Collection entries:
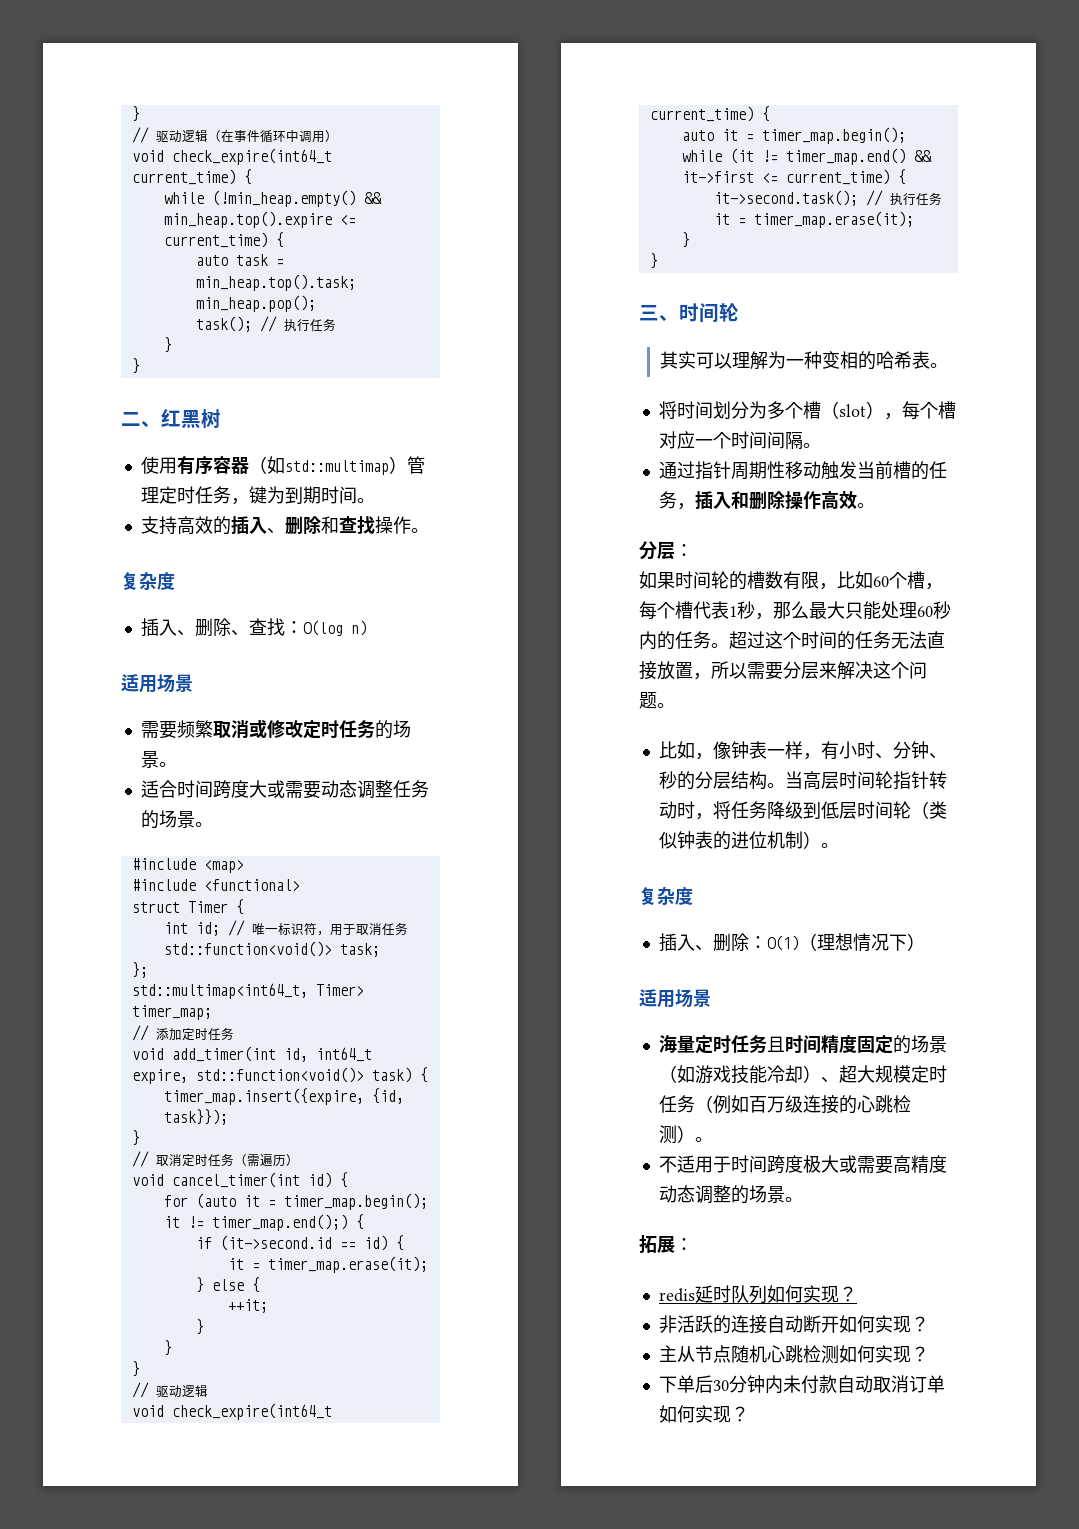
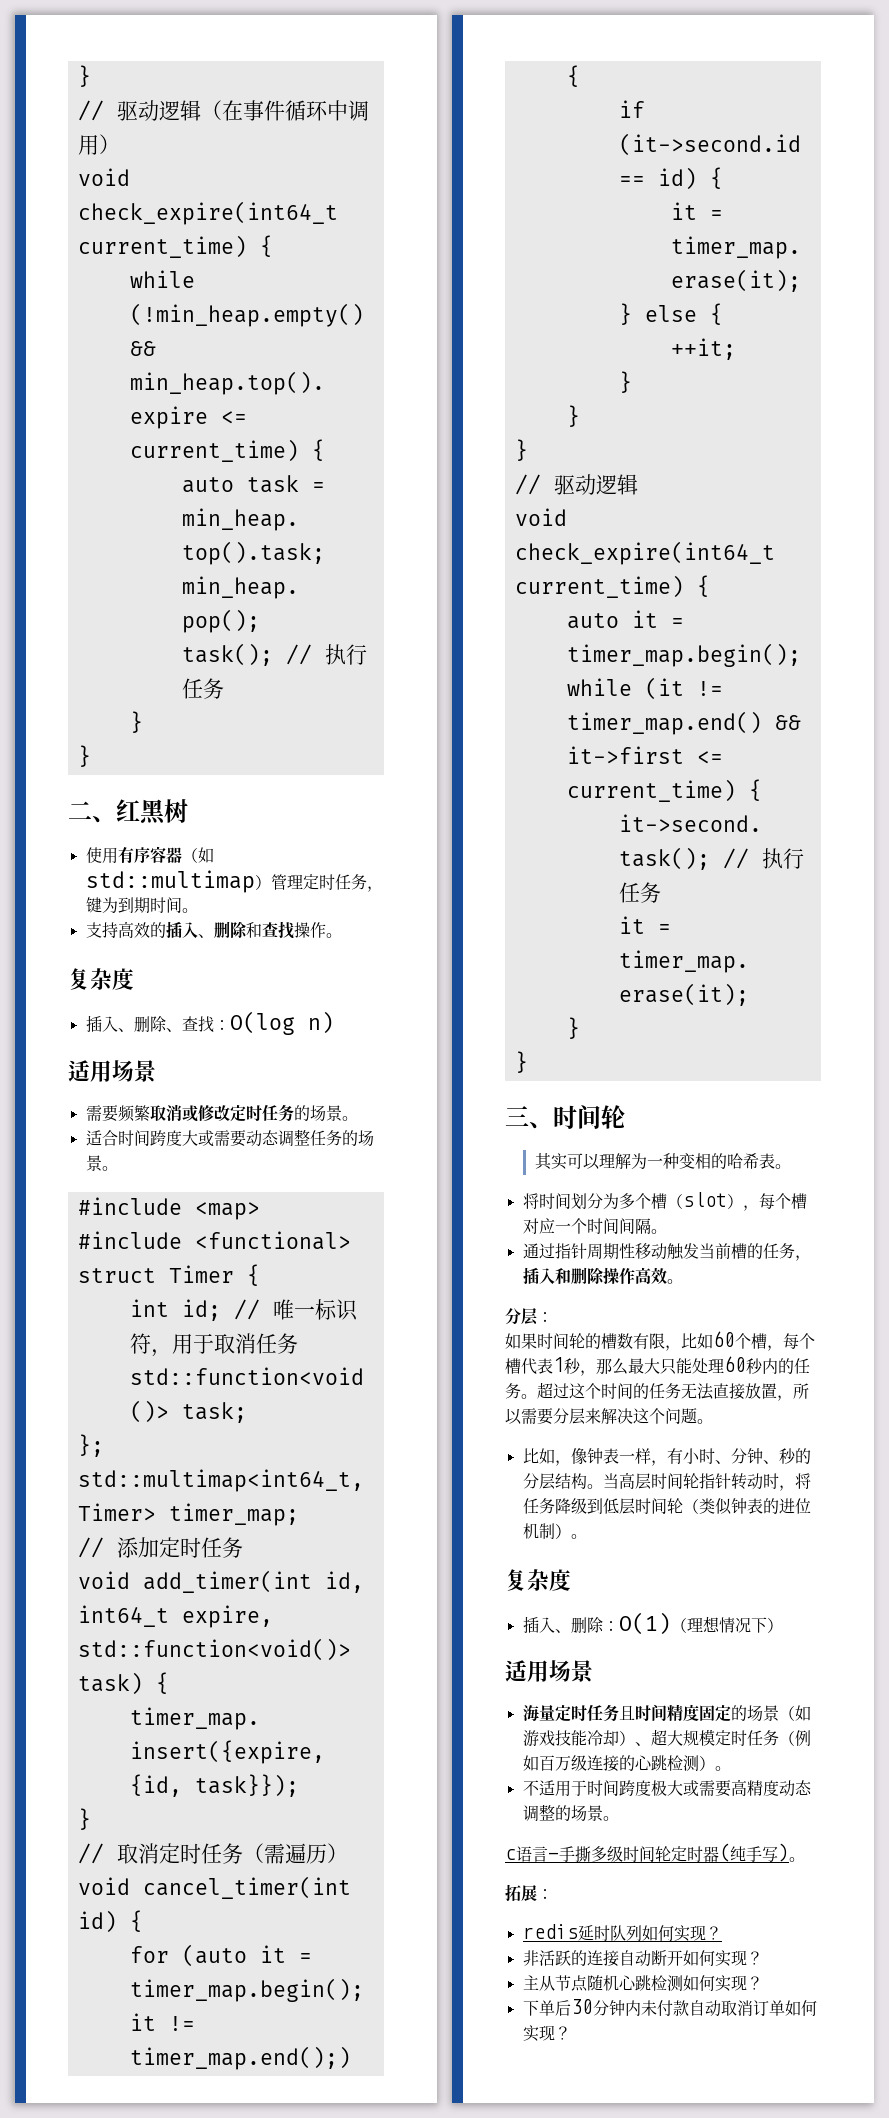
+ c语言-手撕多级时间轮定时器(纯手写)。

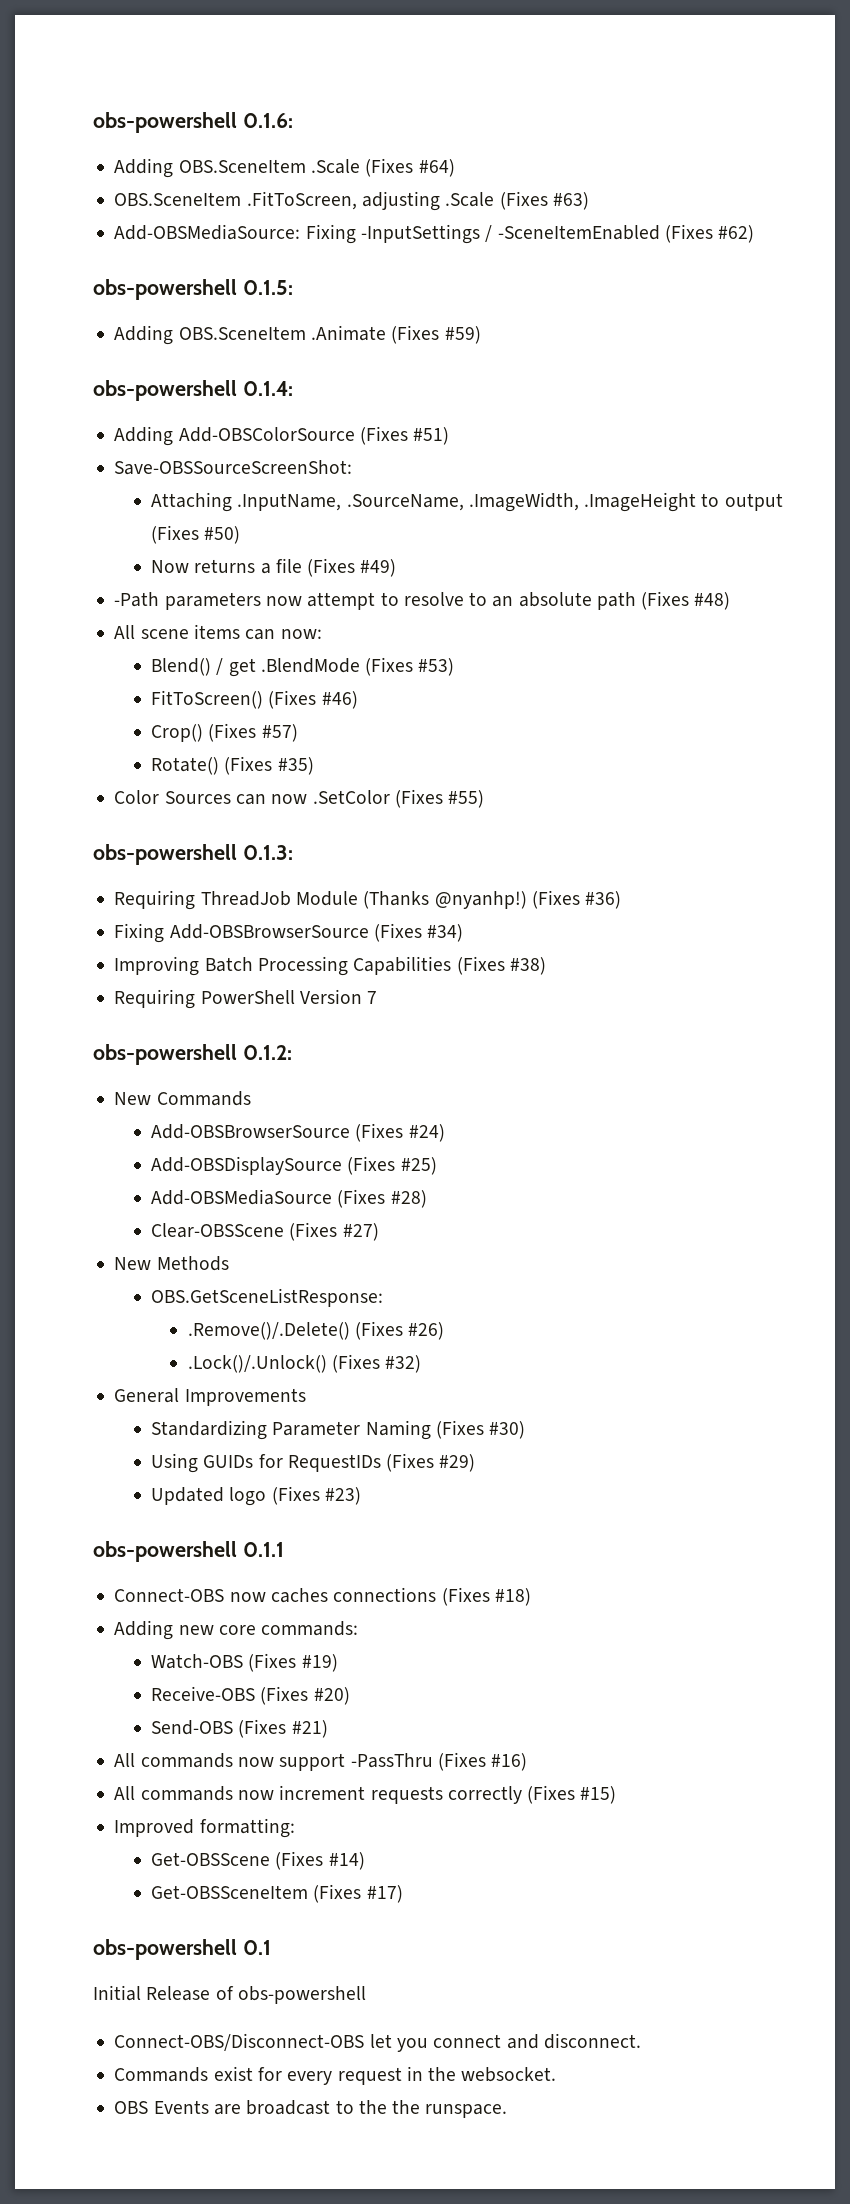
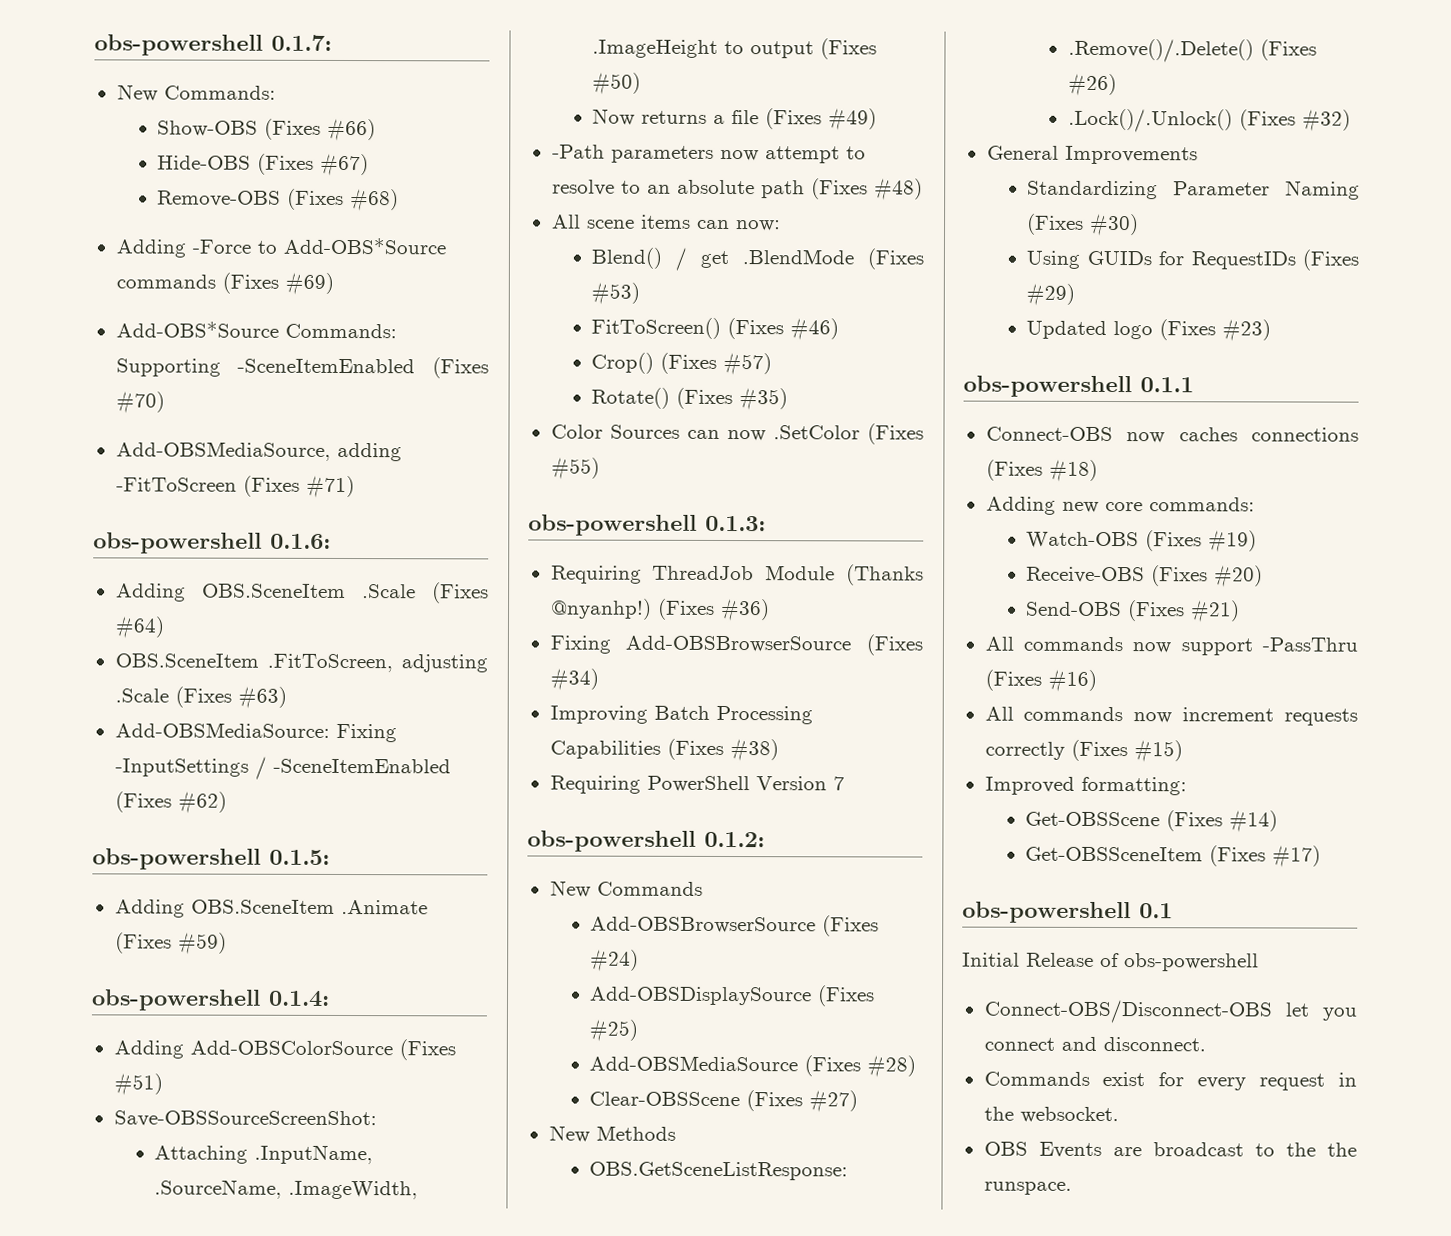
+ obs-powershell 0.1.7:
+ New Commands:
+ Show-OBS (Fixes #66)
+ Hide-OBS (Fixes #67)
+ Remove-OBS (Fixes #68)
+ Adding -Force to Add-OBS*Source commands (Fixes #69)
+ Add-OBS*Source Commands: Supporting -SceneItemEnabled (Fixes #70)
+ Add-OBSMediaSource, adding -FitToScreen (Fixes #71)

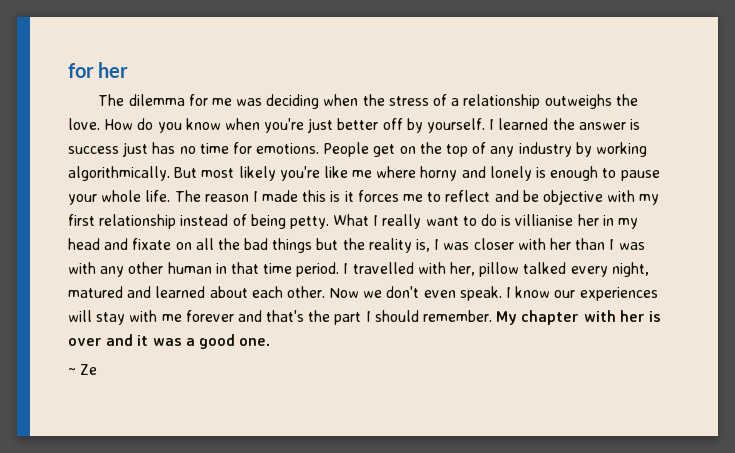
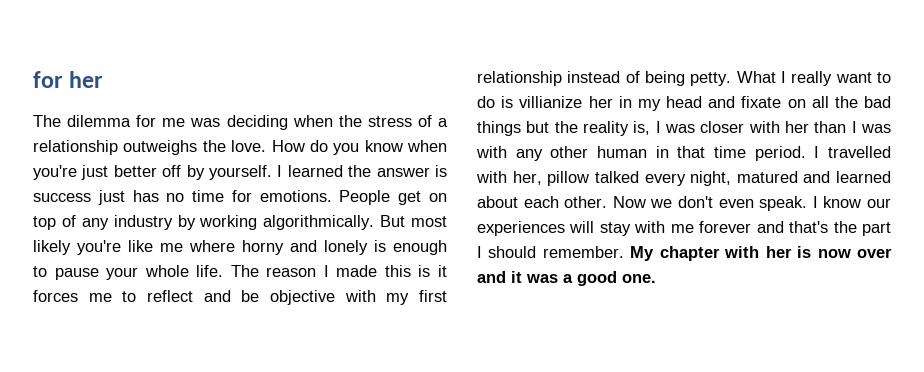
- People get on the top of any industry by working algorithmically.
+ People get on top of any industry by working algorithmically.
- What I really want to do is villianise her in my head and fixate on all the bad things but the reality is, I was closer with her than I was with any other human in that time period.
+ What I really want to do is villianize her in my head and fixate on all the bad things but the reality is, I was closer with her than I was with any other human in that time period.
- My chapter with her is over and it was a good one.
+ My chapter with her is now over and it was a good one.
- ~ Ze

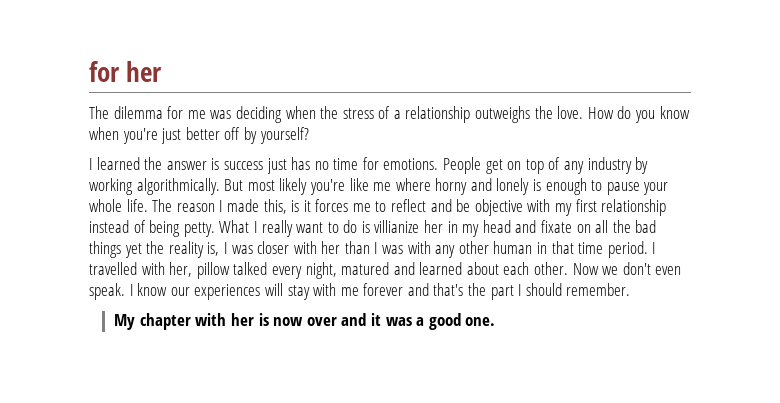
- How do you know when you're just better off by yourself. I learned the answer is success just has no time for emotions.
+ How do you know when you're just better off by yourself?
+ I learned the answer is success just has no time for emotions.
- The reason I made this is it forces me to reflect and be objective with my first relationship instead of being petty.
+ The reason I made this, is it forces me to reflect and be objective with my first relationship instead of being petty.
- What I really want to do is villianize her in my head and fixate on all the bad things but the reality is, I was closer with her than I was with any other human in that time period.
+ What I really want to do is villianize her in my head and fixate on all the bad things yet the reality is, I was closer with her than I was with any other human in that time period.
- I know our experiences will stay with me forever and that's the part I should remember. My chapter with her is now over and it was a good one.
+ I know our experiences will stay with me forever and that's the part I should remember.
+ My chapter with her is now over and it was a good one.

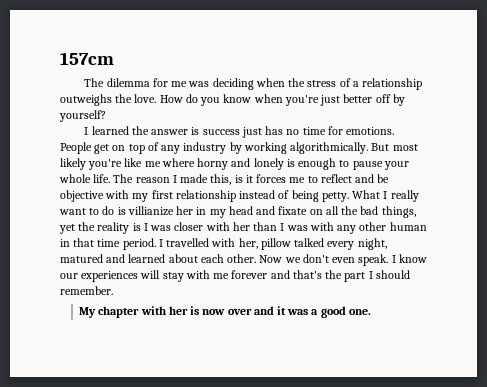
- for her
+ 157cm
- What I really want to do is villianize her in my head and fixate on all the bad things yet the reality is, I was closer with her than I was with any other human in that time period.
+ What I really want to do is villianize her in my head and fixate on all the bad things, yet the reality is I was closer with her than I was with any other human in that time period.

▸ WORK ITEM
For each line above that includes the word "when", make a copy of that line.

▸ EXERCISE OUTPUT
- How do you know when you're just better off by yourself. I learned the answer is success just has no time for emotions.
+ How do you know when you're just better off by yourself?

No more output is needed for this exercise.